Problem description: Each entry below is to be reproduced exactly, though any pictures it holds must be omitted.

Stored items:
● ● ● ●
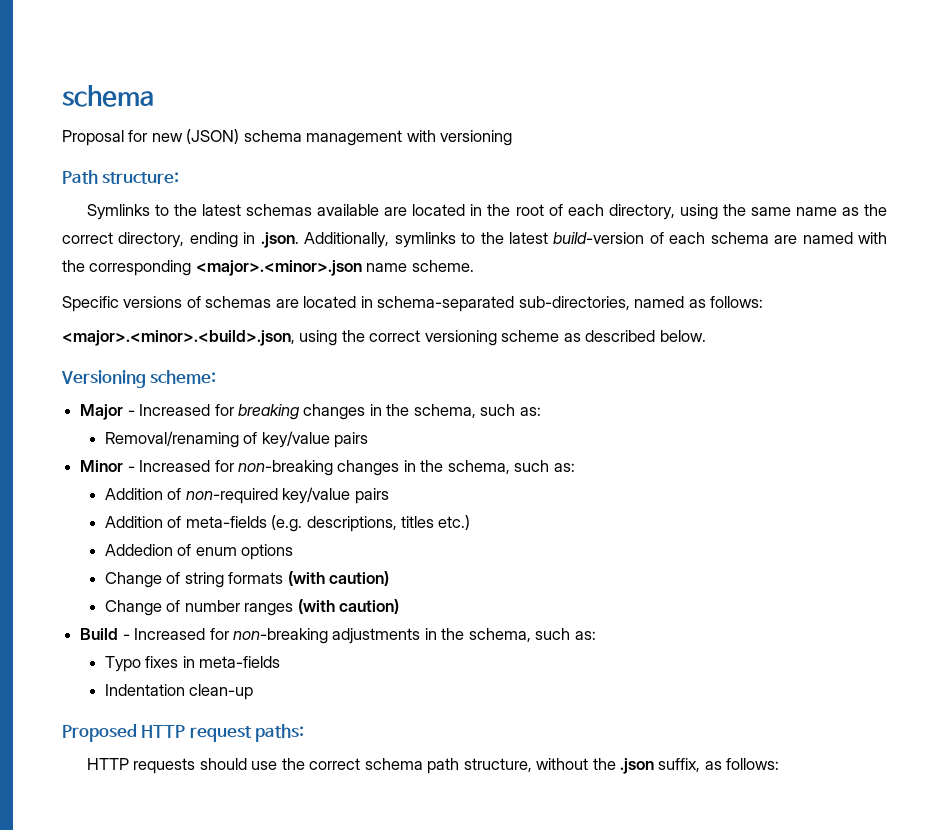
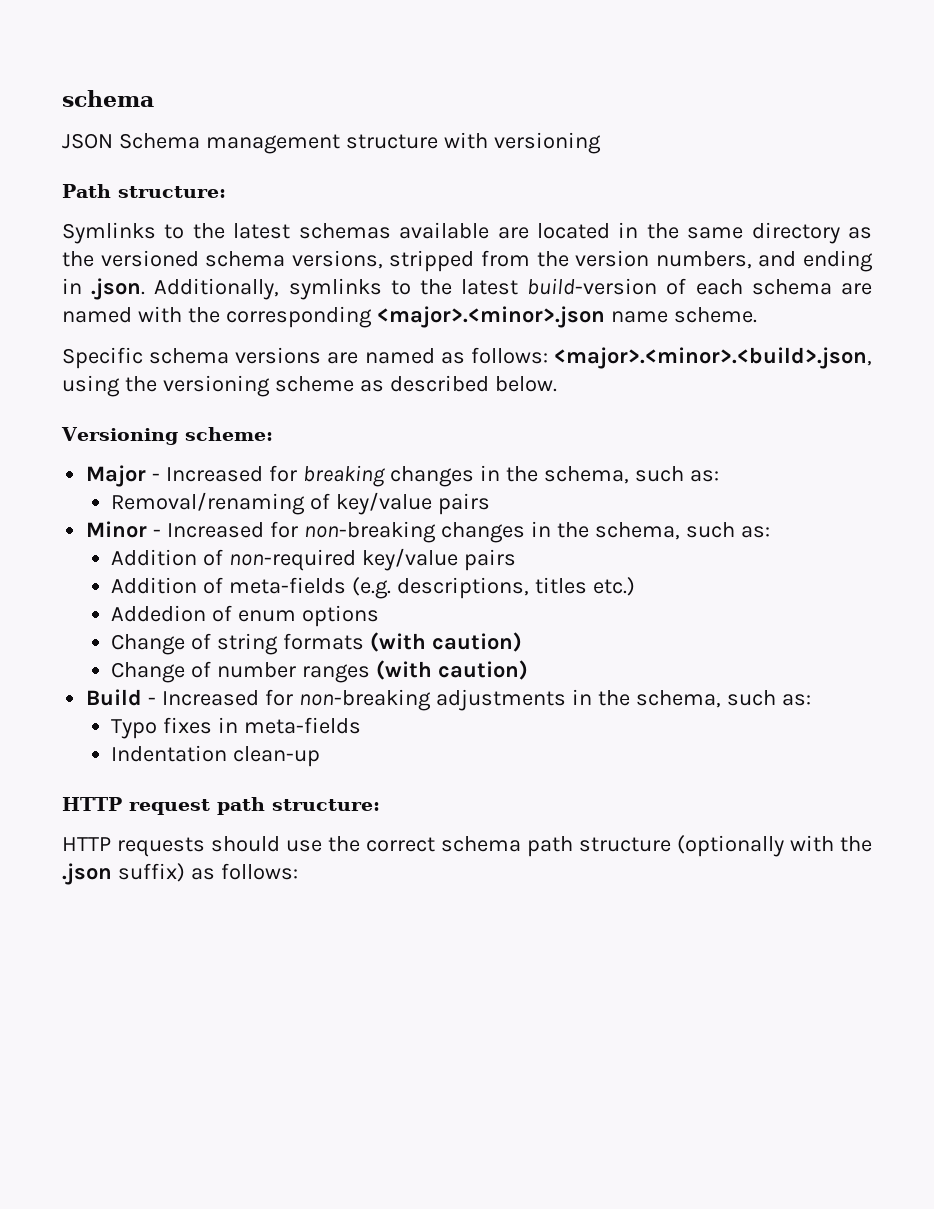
- Proposal for new (JSON) schema management with versioning
+ JSON Schema management structure with versioning
- Symlinks to the latest schemas available are located in the root of each directory, using the same name as the correct directory, ending in .json. Additionally, symlinks to the latest build-version of each schema are named with the corresponding <major>.<minor>.json name scheme.
+ Symlinks to the latest schemas available are located in the same directory as the versioned schema versions, stripped from the version numbers, and ending in .json. Additionally, symlinks to the latest build-version of each schema are named with the corresponding <major>.<minor>.json name scheme.
- Specific versions of schemas are located in schema-separated sub-directories, named as follows:
- <major>.<minor>.<build>.json, using the correct versioning scheme as described below.
+ Specific schema versions are named as follows: <major>.<minor>.<build>.json, using the versioning scheme as described below.
- Proposed HTTP request paths:
+ HTTP request path structure:
- HTTP requests should use the correct schema path structure, without the .json suffix, as follows:
+ HTTP requests should use the correct schema path structure (optionally with the .json suffix) as follows:

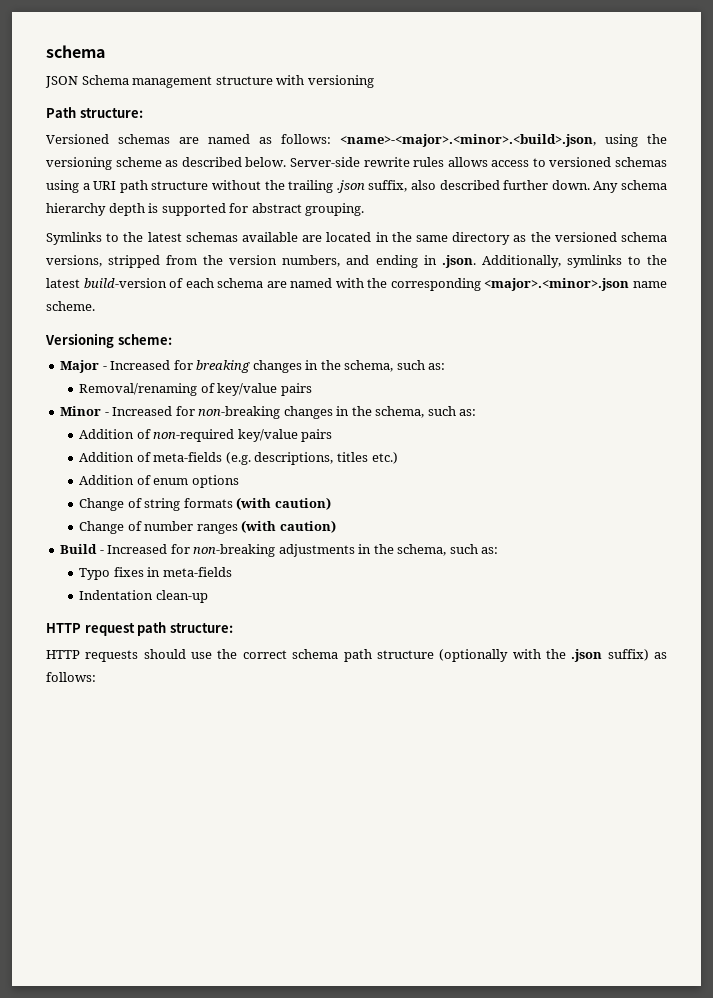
+ Versioned schemas are named as follows: <name>-<major>.<minor>.<build>.json, using the versioning scheme as described below. Server-side rewrite rules allows access to versioned schemas using a URI path structure without the trailing .json suffix, also described further down. Any schema hierarchy depth is supported for abstract grouping.
- Specific schema versions are named as follows: <major>.<minor>.<build>.json, using the versioning scheme as described below.
- Addedion of enum options
+ Addition of enum options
● ● ● ●
Result:
- Proposal for new (JSON) schema management with versioning
+ JSON Schema management structure with versioning
- Symlinks to the latest schemas available are located in the root of each directory, using the same name as the correct directory, ending in .json. Additionally, symlinks to the latest build-version of each schema are named with the corresponding <major>.<minor>.json name scheme.
+ Symlinks to the latest schemas available are located in the same directory as the versioned schema versions, stripped from the version numbers, and ending in .json. Additionally, symlinks to the latest build-version of each schema are named with the corresponding <major>.<minor>.json name scheme.
- Specific versions of schemas are located in schema-separated sub-directories, named as follows:
- <major>.<minor>.<build>.json, using the correct versioning scheme as described below.
+ Specific schema versions are named as follows: <major>.<minor>.<build>.json, using the versioning scheme as described below.
- Proposed HTTP request paths:
+ HTTP request path structure:
- HTTP requests should use the correct schema path structure, without the .json suffix, as follows:
+ HTTP requests should use the correct schema path structure (optionally with the .json suffix) as follows:

+ Versioned schemas are named as follows: <name>-<major>.<minor>.<build>.json, using the versioning scheme as described below. Server-side rewrite rules allows access to versioned schemas using a URI path structure without the trailing .json suffix, also described further down. Any schema hierarchy depth is supported for abstract grouping.
- Specific schema versions are named as follows: <major>.<minor>.<build>.json, using the versioning scheme as described below.
- Addedion of enum options
+ Addition of enum options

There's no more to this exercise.